Evidence, that one making a social call at the home of another acceded to her host's suggestion that they go out into the yard and chase away children who were disturbing them and who had caused the host some annoyance in the past, did not warrant a finding that thereby the gratuitous relation of host and guest and the duty owed by the host to the guest changed so as to entitle the guest to recover from the host for injuries sustained in a fall allegedly due to ordinary negligence on the part of the host in suddenly shutting off the light in a vestibule by closing a door while they were returning from the yard.
TORT. Writ in the Superior Court dated December 1, 1948.
The action was tried before Hurley, J.
C. F. Choate, for the plaintiff.
J. Burke Sullivan, for the defendant.
WILLIAMS, J. The personal injuries for which the plaintiff seeks to recover compensation were received while she was making a social call on the defendant at the latter's home on Hollis Street in Cambridge. The plaintiff, who was seventy-one years old, and the defendant, whose age does not appear, had been acquainted thirty or forty years, and the former had been in the habit of visiting the latter "perhaps once a month or so." On the evening in question, June 9, 1948, the plaintiff arrived at about 7:30 P.M. and with the defendant sat in the kitchen talking for about half an hour. They were then disturbed by the noise of something striking the window pane attributed by the defendant to the acts of children in the neighborhood who in the past had caused her some annoyance. She said to the plaintiff, "Let's go out and chase those children away."
The two women went out through a vestibule into the yard and, the children having disappeared, stood there talking for a few minutes. In returning they both stepped from the platform at the head of the outside steps into the vestibule. The defendant shut or, as the plaintiff testified, "slammed" the outside door, and as the plaintiff proceeded into the kitchen she stumbled or tripped over a raised threshold, fell and was injured. It is contended that her fall was due to the sudden shutting off of the light in the vestibule by the closing of the rear door. The evening was misty and rainy and, although the sun did not set until 8:19 P.M., it was dark in the vestibule. The judge ordered a verdict for the defendant on the plaintiff's count for gross negligence, and after a verdict for the plaintiff on her count alleging ordinary negligence, the judge entered a verdict for the defendant under leave reserved. To this entry the plaintiff has excepted.

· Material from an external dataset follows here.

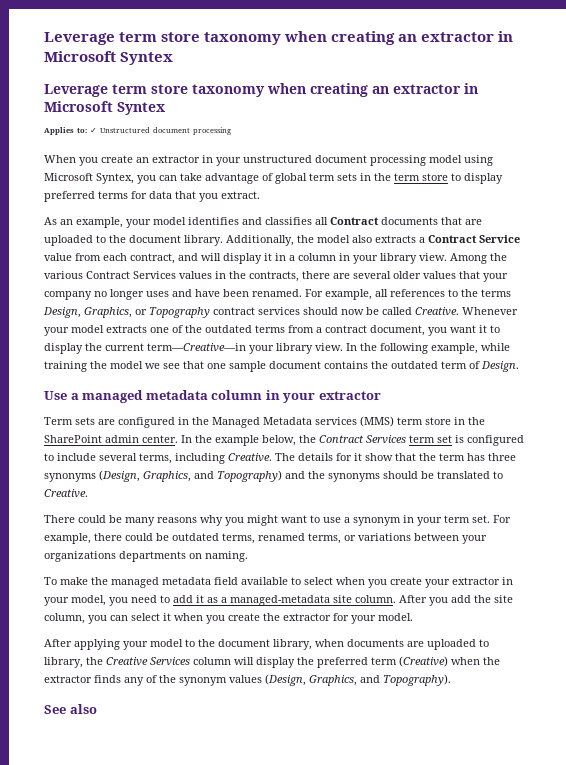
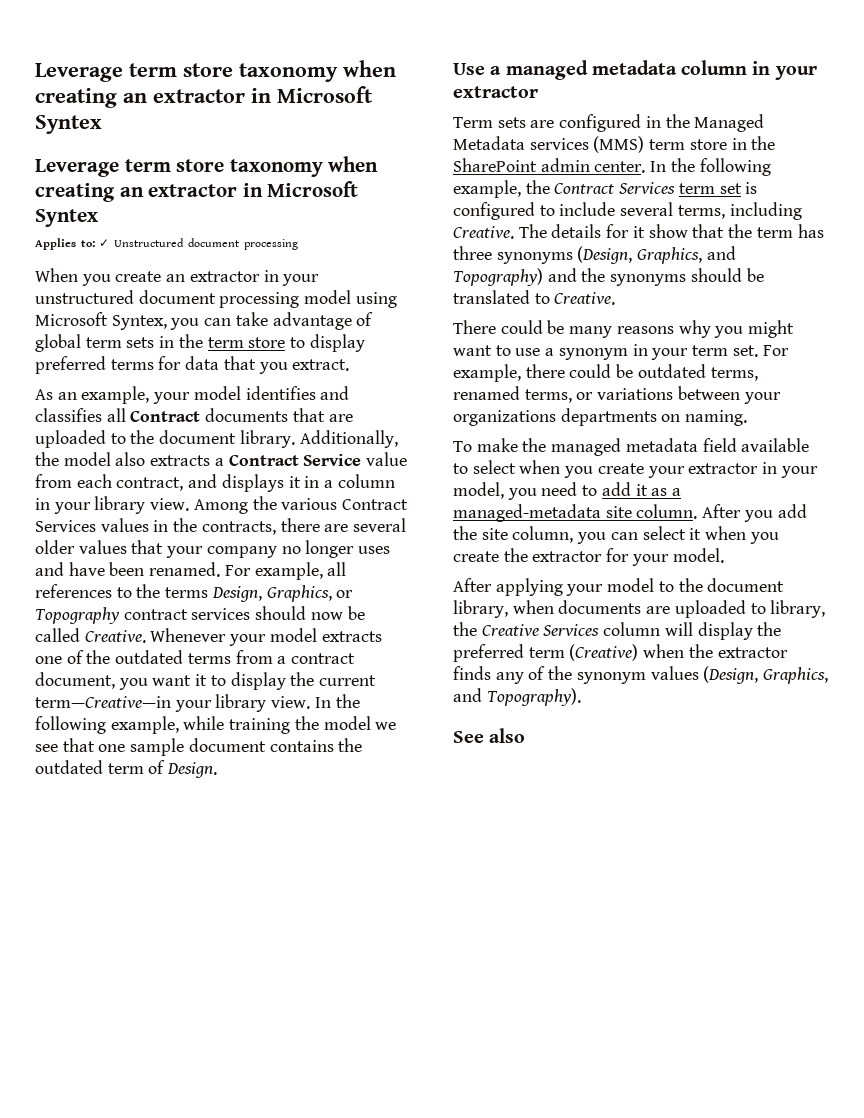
- Additionally, the model also extracts a Contract Service value from each contract, and will display it in a column in your library view.
+ Additionally, the model also extracts a Contract Service value from each contract, and displays it in a column in your library view.
- In the example below, the Contract Services term set is configured to include several terms, including Creative.
+ In the following example, the Contract Services term set is configured to include several terms, including Creative.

The plaintiff entered upon the premises of the defendant as a visitor for social purposes, and to her as a guest the defendant owed the duty to refrain from acts of gross negligence. Massaletti v. Fitzroy, 228 Mass. 487 . Comeau v. Comeau, 285 Mass. 578 . Ruel v. Langelier, 299 Mass. 240 . Aragona v. Parrella, 325 Mass. 583 , 587. It is clear that the evidence would not warrant a finding of negligence in such degree. But the plaintiff urges that liability of the defendant may be established by proof of ordinary negligence. Her contention is based on an alleged change of her relationship with the defendant by reason of her acceptance of the latter's invitation to go out and help chase the children away. It is true that one who invites a person to enter upon his premises for the conferring of a benefit not necessarily pecuniary may owe to that person the duty to refrain from acts of ordinary negligence. Lyttle v. Monto, 248 Mass. 340 . Semons v. Towns, 285 Mass. 96 . Woods v. Woods, 295 Mass. 238 , 242. O'Brien v. Bernoi, 297 Mass. 271 . Allen v. Allen, 299 Mass. 89 . Holland v. Pitocchelli, 299 Mass. 554 . Weida v. MacDougall, 300 Mass. 521 . Donovan v. Johnson, 301 Mass. 12 . Lepri v. Levy, 315 Mass. 105 .
The beneficial interest, however, which the invitor has in the carrying out of this purpose must have "a business or commercial significance and does not comprise those intangible advantages arising from mere social intercourse." Comeau v. Comeau, 285 Mass. 578 , 581. See Flynn v. Lewis, 231 Mass. 550 ; Baker v. Hurwitch, 265 Mass. 360 ; Jacobson v. Stone, 277 Mass. 323 ; Roiko v. Aijala, 293 Mass. 149 ; Ruel v. Langelier, 299 Mass. 240 . The evidence here would not warrant a finding that the gratuitous relationship of host and guest had ceased and had been succeeded by a new one attended with other and different rights and obligations. The journey to the yard was only an incident in the social intercourse of the parties. See Donahue v. Kelley, 306 Mass. 511 ; Ethier v. Audette, 307 Mass. 111 ; Bragdon v. Dinsmore, 312 Mass. 628 ; Adams v. Baker, 317 Mass. 748 . Compare Fone v. Elloian, 297 Mass. 139 . Their relationship suffered no change in character and the duty of care owed by the defendant was not enhanced in favor of the plaintiff. There was no error in the ruling that the plaintiff could not recover on her count for negligence.